Global markets remained volatile during May, which is something investors should probably get used to. Multiple cross currents remain, from high inflation, which is pressuring consumer spending and corporate profits, to ongoing supply chain issues exacerbated by China’s covid zero policy, to the war in Ukraine which could have serious implications for global food security.  However, we can also start to see some positives. Longer-term interest rates may have peaked for now, even though central banks are still hiking short-term rates. The valuation bubble in many areas of the market has been pricked, and prices are beginning to look much more reasonable, which will create good entry points, and at the end of May markets certainly perked up.

This is an environment where stock picking becomes even more important. For example, in the consumer sector, there are several different trends happening. As we exit the pandemic consumers are clearly shifting spending from goods to services, from buying a new sofa or kitchen appliance to booking a holiday or going to a concert.

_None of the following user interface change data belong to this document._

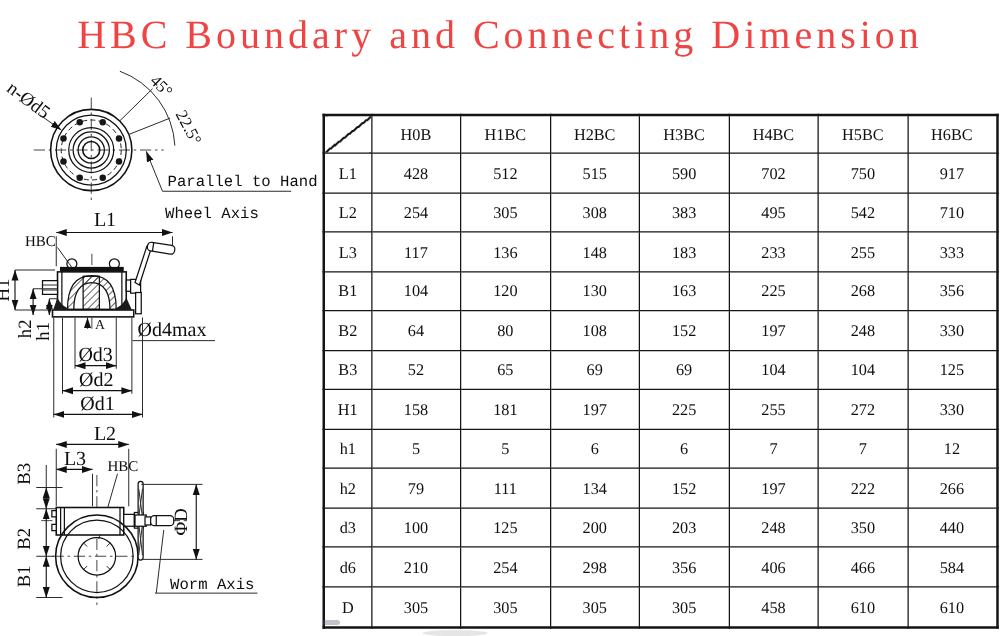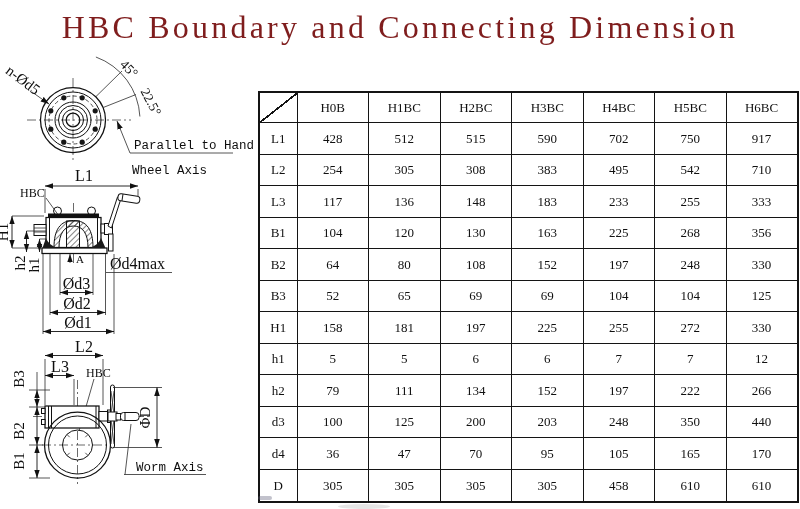--- a/index.html
+++ b/index.html
@@ -1,20 +1,20 @@
 <!DOCTYPE html>
 <html><head>
 <meta charset="utf-8">
 <style>
   html,body { margin:0; padding:0; background:#fff; }
   .page { position:relative; width:800px; height:509px; background:#fff; overflow:hidden;
           font-family:"Liberation Serif", serif; color:#111; }
 
   .title { position:absolute; left:42px; top:9px; width:716px; text-align:center;
-           font-size:32px; font-weight:400; letter-spacing:3.2px; color:#7f1d1d;
+           font-size:32px; font-weight:400; letter-spacing:3.2px; color:#ef4444;
            font-family:"Liberation Serif", serif; white-space:nowrap; }
 
   
   .tblwrap { position:absolute; left:258px; top:91px; }
   table.dim { border-collapse:collapse; table-layout:fixed; width:539px; height:412px;
               border:2.2px solid #141414; font-family:"Liberation Serif", serif; }
   table.dim th, table.dim td { border:1.6px solid #141414; text-align:center; vertical-align:middle;
               padding:0; font-weight:400; font-size:13px; color:#101010; line-height:1; overflow:hidden; }
   table.dim thead th { height:29px; }
   table.dim col.c0 { width:38px; }
@@ -352,28 +352,28 @@
             <th>d3</th>
             <td>100</td>
             <td>125</td>
             <td>200</td>
             <td>203</td>
             <td>248</td>
             <td>350</td>
             <td>440</td>
           </tr>
           <tr>
-            <th>d4</th>
-            <td>36</td>
-            <td>47</td>
-            <td>70</td>
-            <td>95</td>
-            <td>105</td>
-            <td>165</td>
-            <td>170</td>
+            <th>d6</th>
+            <td>210</td>
+            <td>254</td>
+            <td>298</td>
+            <td>356</td>
+            <td>406</td>
+            <td>466</td>
+            <td>584</td>
           </tr>
           <tr>
             <th>D</th>
             <td>305</td>
             <td>305</td>
             <td>305</td>
             <td>305</td>
             <td>458</td>
             <td>610</td>
             <td>610</td>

Travel and ticketing companies are starting to do well, but companies that benefited from high spending during lockdowns are now struggling and many now have excess inventories. Being able to discern who the winners and losers are in the current environment isn’t easy, especially as many companies are facing higher energy and labour costs, and so doing fundamental research and speaking regularly to management teams certainly helps. JUNO’s holding in Pets at Home did well in the month, as pet care is one area where spending is proving to be resilient.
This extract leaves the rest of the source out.